* _Your assignment_
Where the records below have a line with "right", that line is to be copied.

* _Records supplied_
╔══

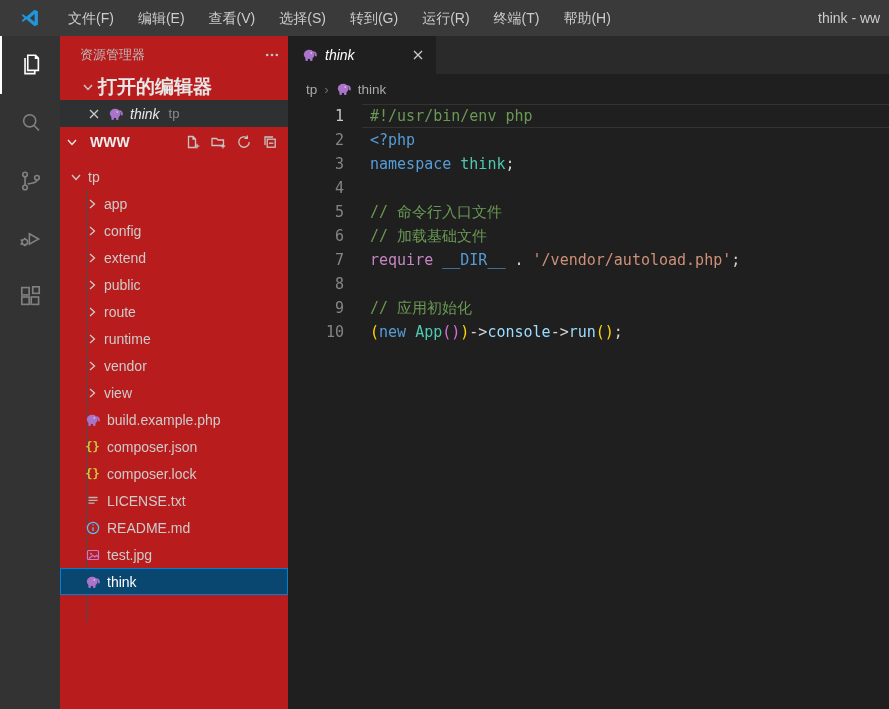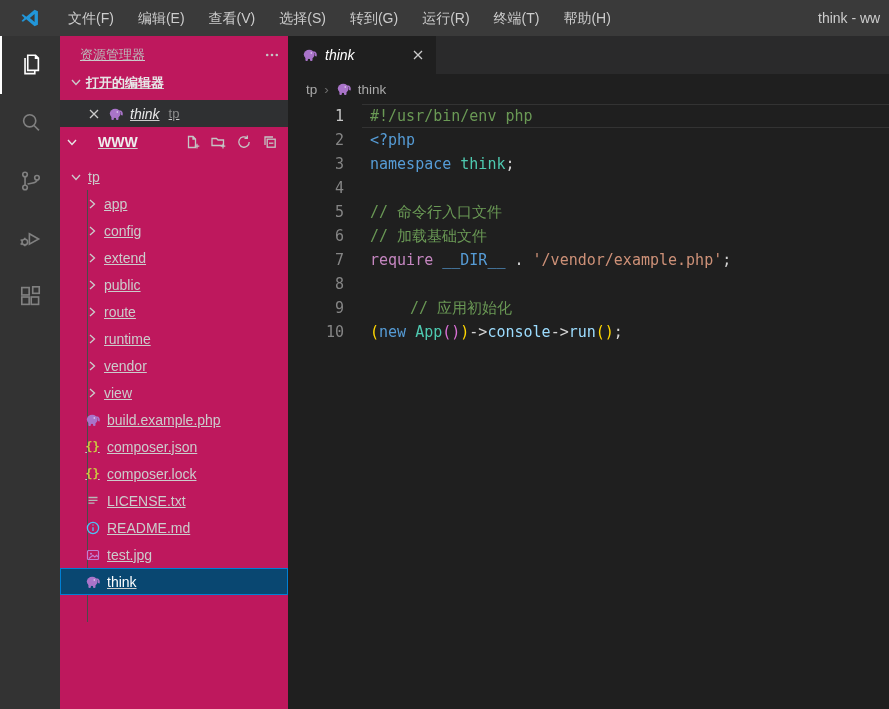--- a/index.html
+++ b/index.html
@@ -23,8 +23,8 @@
   .ab-item svg { width:26px; height:26px; }
 
   
-  .sidebar { width:228px; background:#be185d; color:#cccccc; font-size:14px;
-    display:flex; flex-direction:column; overflow:hidden;text-decoration:underline; }
+  .sidebar { width:228px; background:#b91c1c; color:#cccccc; font-size:14px;
+    display:flex; flex-direction:column; overflow:hidden; }
   .sb-header { height:38px; display:flex; align-items:center; padding:0 8px 0 20px;
     font-size:13px; color:#bbbbbb; }
   .sb-header .grow { flex:1; }

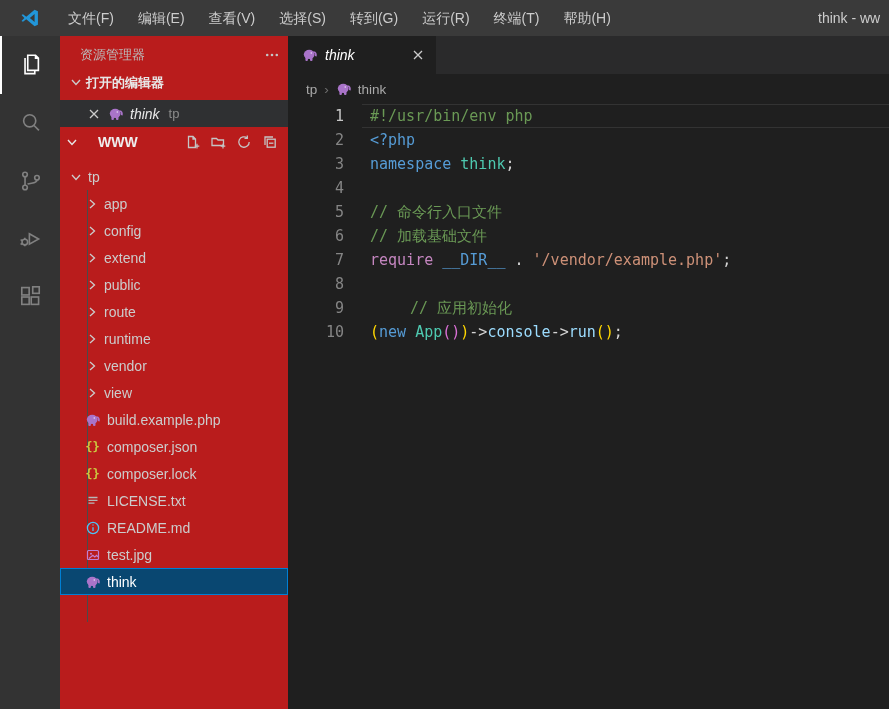--- a/index.html
+++ b/index.html
@@ -30,8 +30,8 @@
   .sb-header .grow { flex:1; }
   .sb-icon { width:16px; height:16px; display:inline-flex; align-items:center; justify-content:center; }
   .sb-icon svg { width:16px; height:16px; }
-  .section-header { height:26px; display:flex; font-weight:bold;
-    font-size:13px; padding-left:8px; color:#e7e7e7; }
+  .section-header { height:26px; display:flex; align-items:center; font-weight:bold;
+    font-size:19px; padding-left:20px; color:#e7e7e7; }
   .section-header .lbl { margin-left:2px; }
   .oe-item { height:27px; display:flex; align-items:center; padding-left:26px;
     background:#2f3032; }

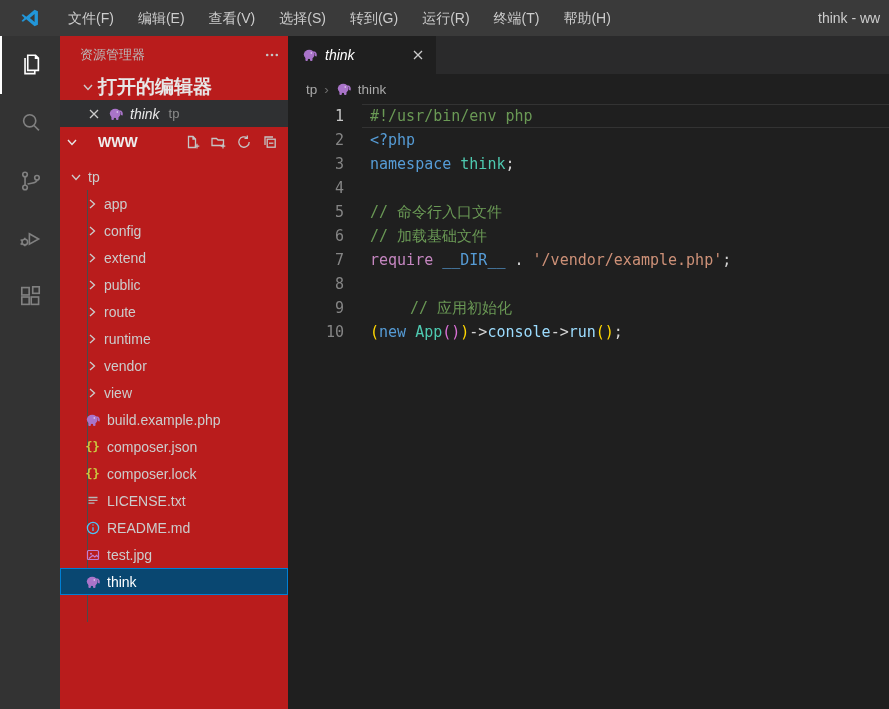--- a/index.html
+++ b/index.html
@@ -40,7 +40,7 @@
   .oe-desc { color:#8b8b8b; margin-left:9px; font-size:13px; }
   .ws-header { height:30px; display:flex; align-items:center; font-weight:bold;
     font-size:14px; padding:0 10px 0 4px; color:#eeeeee; }
-  .ws-header .lbl { margin-left:18px; flex:1; }
+  .ws-header .lbl { margin-left:10px; flex:1; }
   .ws-actions { display:flex; gap:10px; }
   .ws-actions .sb-icon { color:#c5c5c5; }
 

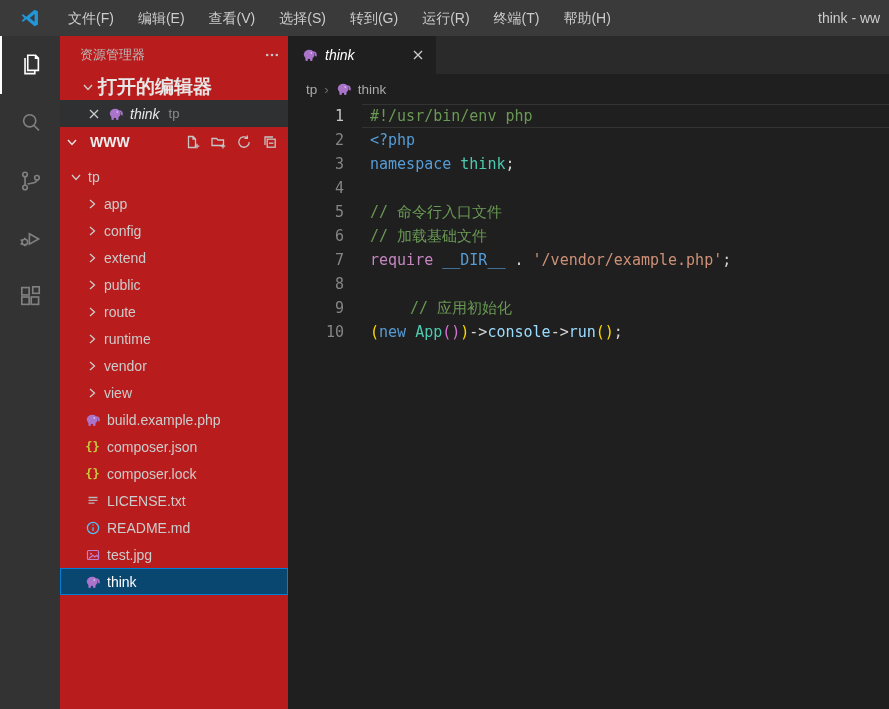--- a/index.html
+++ b/index.html
@@ -438,7 +438,7 @@
         </div>
         <div class="code-line">
           <span class="ln">7</span>
-          <span class="src"><span style="color: rgb(197, 134, 192);">require</span><span style="color: rgb(212, 212, 212);"> </span><span style="color: rgb(86, 156, 214);">__DIR__</span><span style="color: rgb(212, 212, 212);"> . </span><span style="color: rgb(206, 145, 120);">'/vendor/example.php'</span><span style="color: rgb(212, 212, 212);">;</span></span>
+          <span class="src"><span style="color: rgb(197, 134, 192);">require</span><span style="color: rgb(212, 212, 212);"> </span><span style="color: rgb(86, 156, 214);">__DIR__</span><span style="color: rgb(212, 212, 212);"> . </span><span style="color: rgb(206, 145, 120);">'/vendor/autoload.php'</span><span style="color: rgb(212, 212, 212);">;</span></span>
         </div>
         <div class="code-line">
           <span class="ln">8</span>

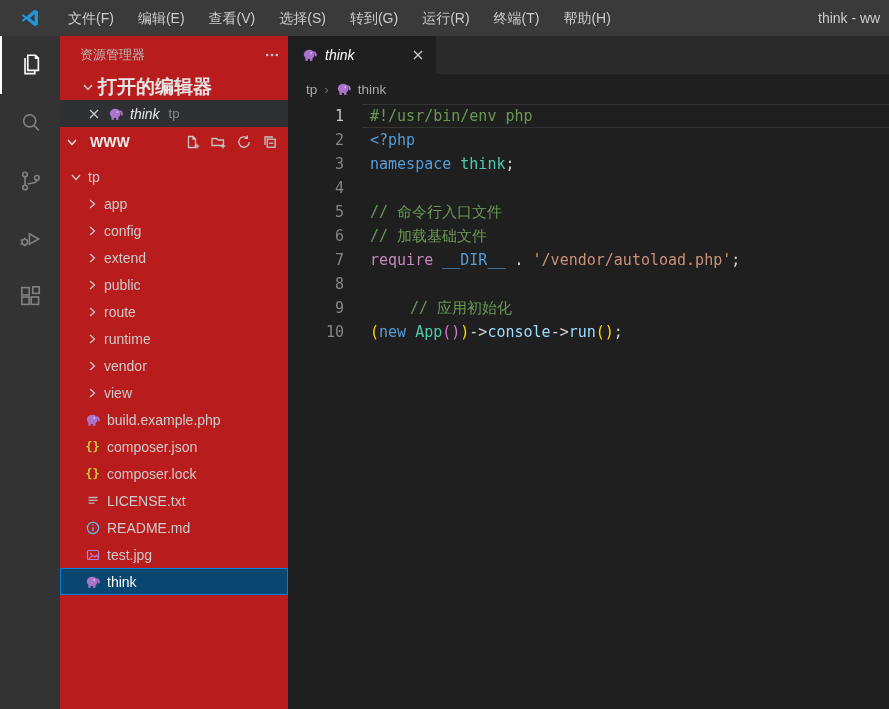--- a/index.html
+++ b/index.html
@@ -446,7 +446,7 @@
         </div>
         <div class="code-line">
           <span class="ln">9</span>
-          <span class="src"><span style="color: rgb(106, 153, 85); margin-left: 40px;">// 应用初始化</span></span>
+          <span class="src"><span style="color: rgb(106, 153, 85);">// 应用初始化</span></span>
         </div>
         <div class="code-line">
           <span class="ln">10</span>

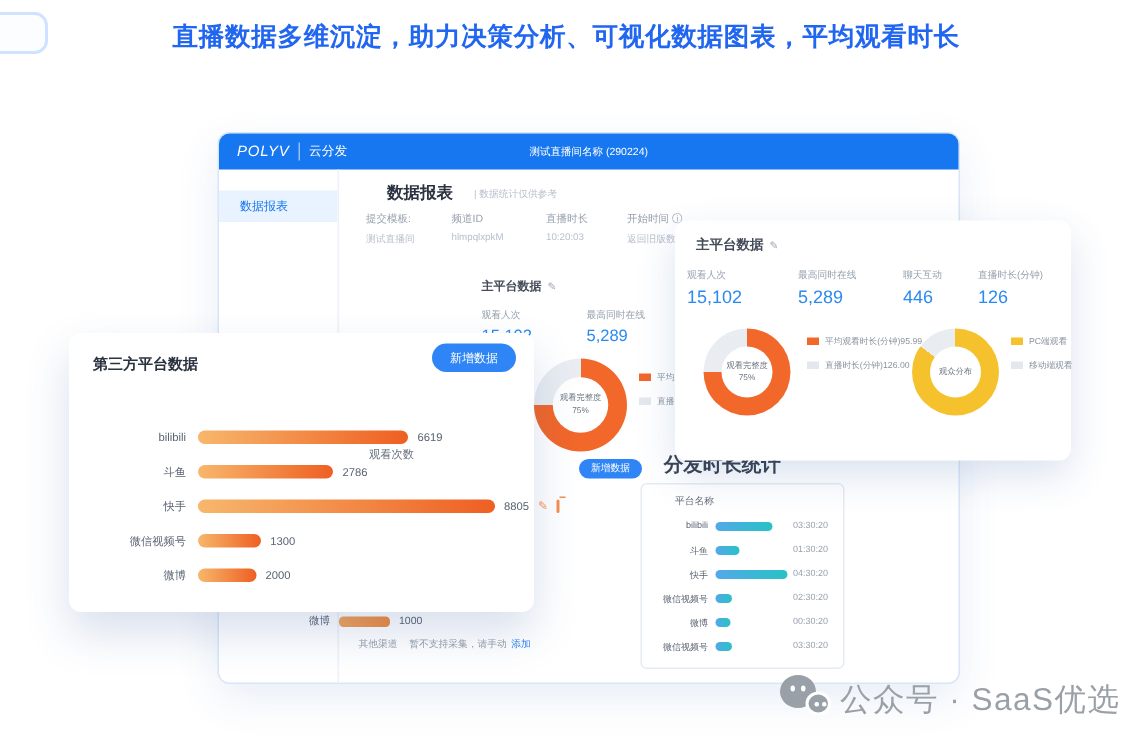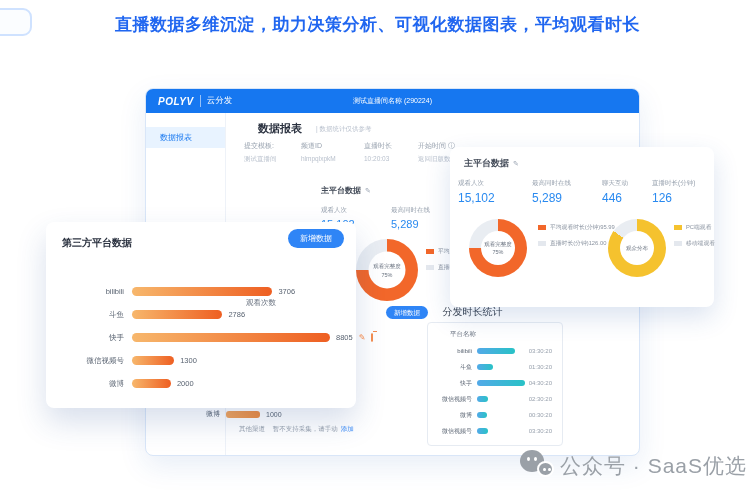--- a/index.html
+++ b/index.html
@@ -20,7 +20,7 @@
   .dashboard { left:145px; top:88px; width:495px; height:368px; background:#fff; border:1px solid #d9e6f8; border-radius:8px; box-shadow:0 10px 28px rgba(26,86,178,0.10); }
   .topbar { position:absolute; left:0; top:0; right:0; height:24px; background:#1677f0; border-radius:7px 7px 0 0; display:flex; align-items:center; }
   .brand { display:flex; align-items:center; margin-left:12px; color:#fff; }
-  .brand-name { font-size:10px; font-weight:700; font-style:italic; letter-spacing:0.5px; }
+  .brand-name { font-size:10px; font-weight:400; font-style:italic; letter-spacing:0.5px; }
   .brand-sub { font-size:8.5px; margin-left:6px; padding-left:6px; border-left:1px solid rgba(255,255,255,0.55); }
   .room-title { position:absolute; left:0; right:0; text-align:center; font-size:7px; color:#fff; }
 

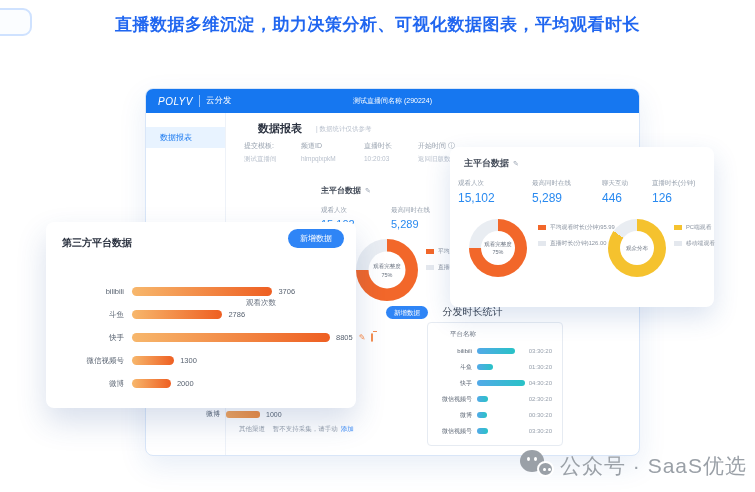--- a/index.html
+++ b/index.html
@@ -281,7 +281,7 @@
     <div class="tp-row">
       <span class="tp-label">bilibili</span>
       <span class="tp-bar" style="width: 140.404px;"></span>
-      <span class="tp-val">3706</span>
+      <span class="tp-val">6619</span>
     </div>
     <div class="tp-row">
       <span class="tp-label">斗鱼</span>

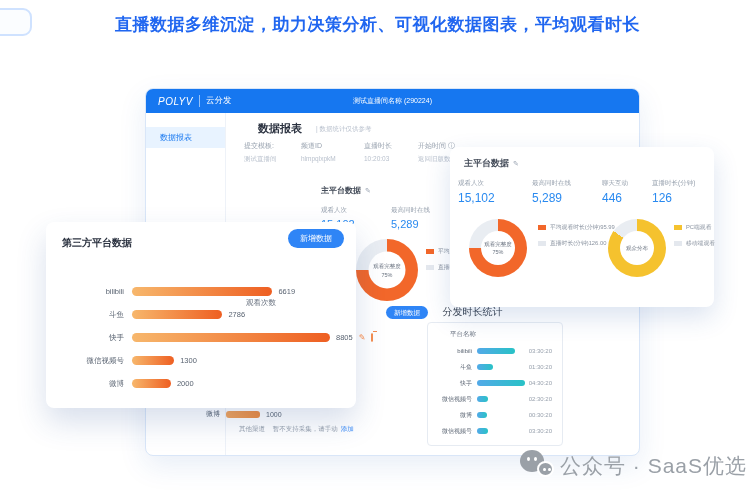--- a/index.html
+++ b/index.html
@@ -77,7 +77,7 @@
   .dist-time { font-size:6px; color:#98a1ad; margin-left:auto; margin-right:10px; }
 
   .small-pill { background:#2f85f6; color:#fff; border-radius:8px; font-size:6.5px; padding:3px 8px; cursor:pointer; }
-  .dist-tab { font-size:10px; color:#3a4350; font-weight:400; }
+  .dist-tab { font-size:13px; color:#3a4350; font-weight:700; }
 
   
   .frag-row { display:flex; align-items:center; }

╚══

* _Answer section_
   .topbar { position:absolute; left:0; top:0; right:0; height:24px; background:#1677f0; border-radius:7px 7px 0 0; display:flex; align-items:center; }
   .room-title { position:absolute; left:0; right:0; text-align:center; font-size:7px; color:#fff; }
   .dist-time { font-size:6px; color:#98a1ad; margin-left:auto; margin-right:10px; }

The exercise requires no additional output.